— Source data —
== Segment start ==

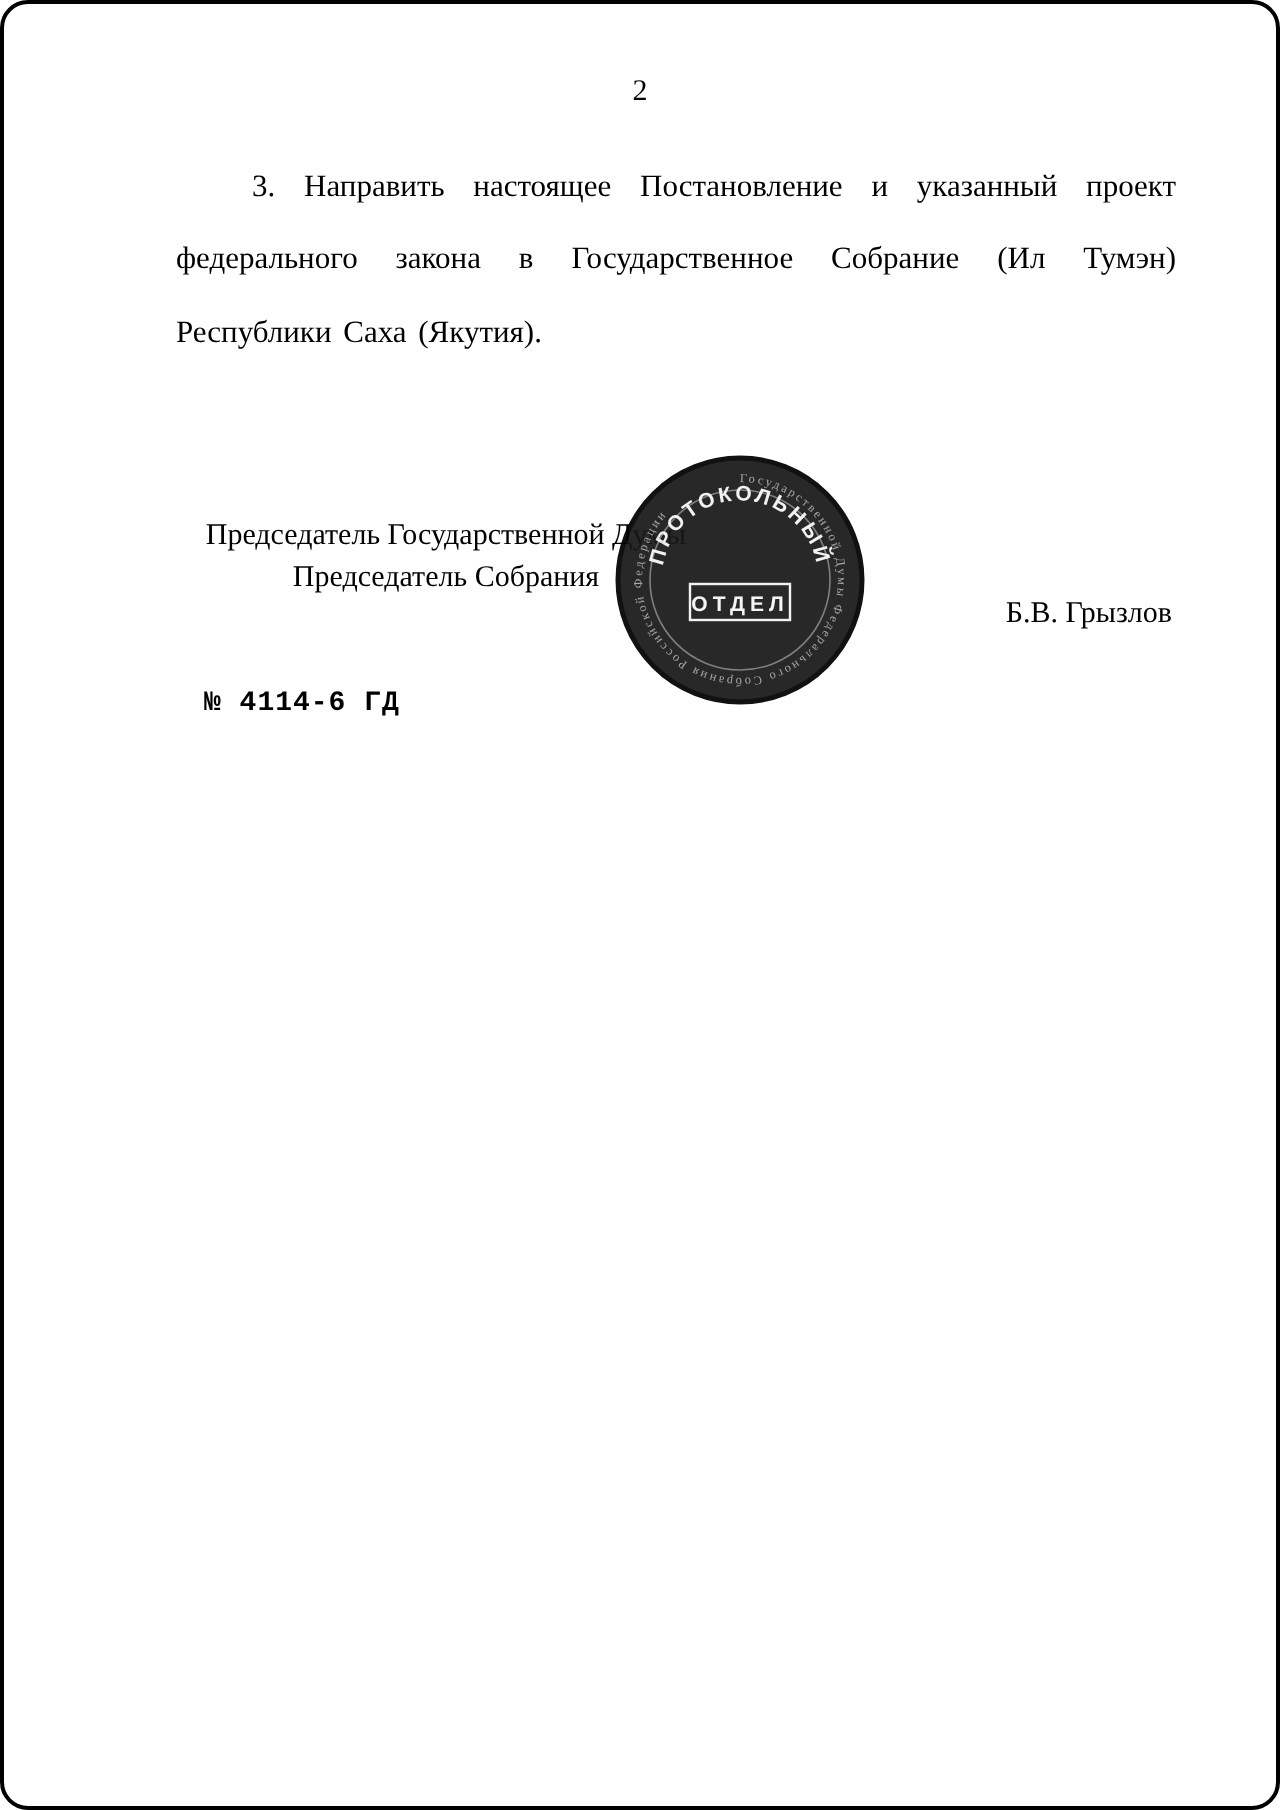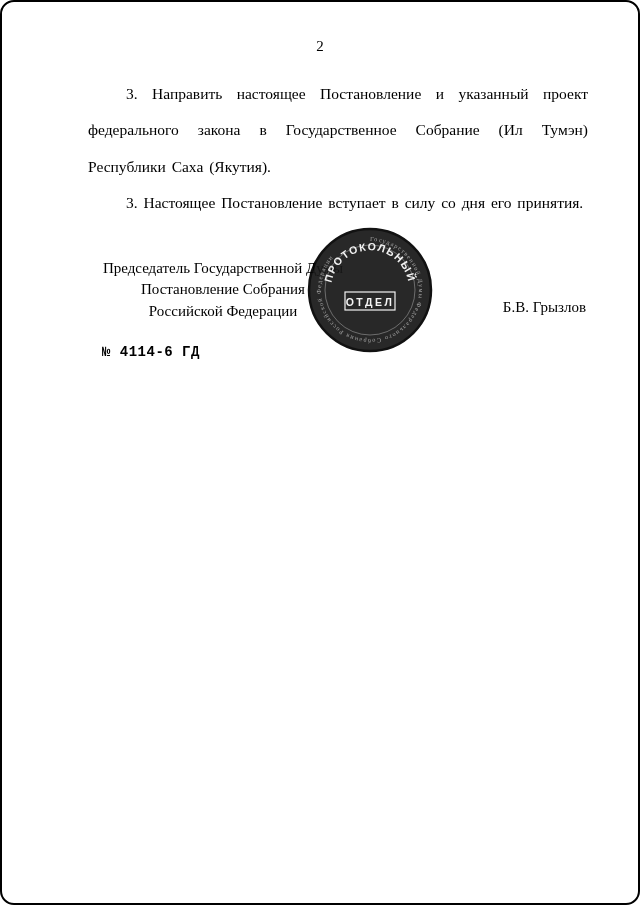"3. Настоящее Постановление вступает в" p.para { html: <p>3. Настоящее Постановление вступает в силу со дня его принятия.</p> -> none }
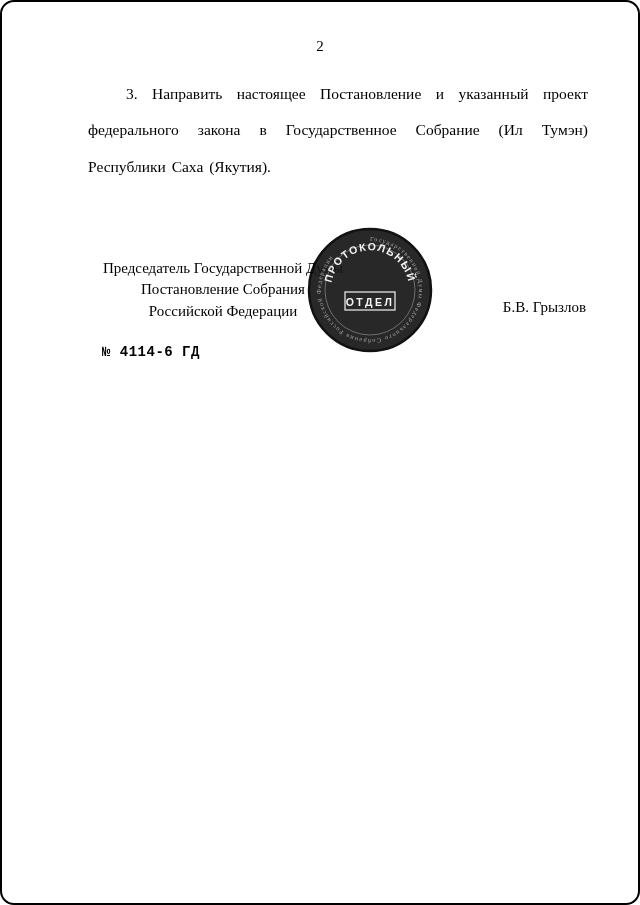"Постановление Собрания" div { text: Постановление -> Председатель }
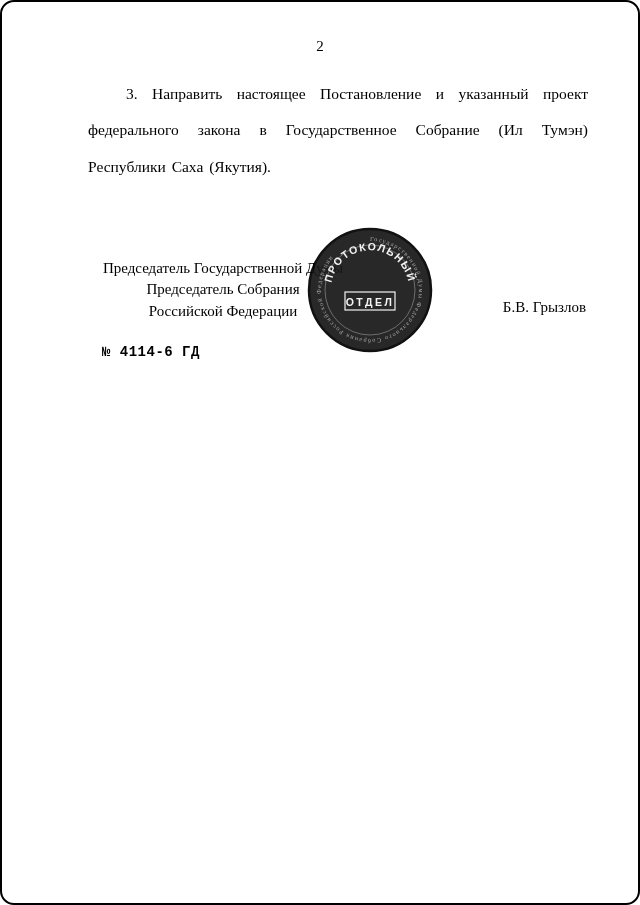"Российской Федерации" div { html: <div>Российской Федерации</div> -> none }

== Segment end ==
== Segment start ==

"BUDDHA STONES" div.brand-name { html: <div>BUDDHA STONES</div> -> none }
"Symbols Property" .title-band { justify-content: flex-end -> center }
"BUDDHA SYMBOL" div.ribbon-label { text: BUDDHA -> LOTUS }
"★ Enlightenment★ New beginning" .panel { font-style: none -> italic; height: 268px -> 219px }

== Segment end ==

— Task prompt —
Skip every picture, and restate word for word only the lines above from the line containing "text: Постановление ->" to the line containing "html: <div>Российской Федерации</div>", both of them included.

— Written reply —
"Постановление Собрания" div { text: Постановление -> Председатель }
"Российской Федерации" div { html: <div>Российской Федерации</div> -> none }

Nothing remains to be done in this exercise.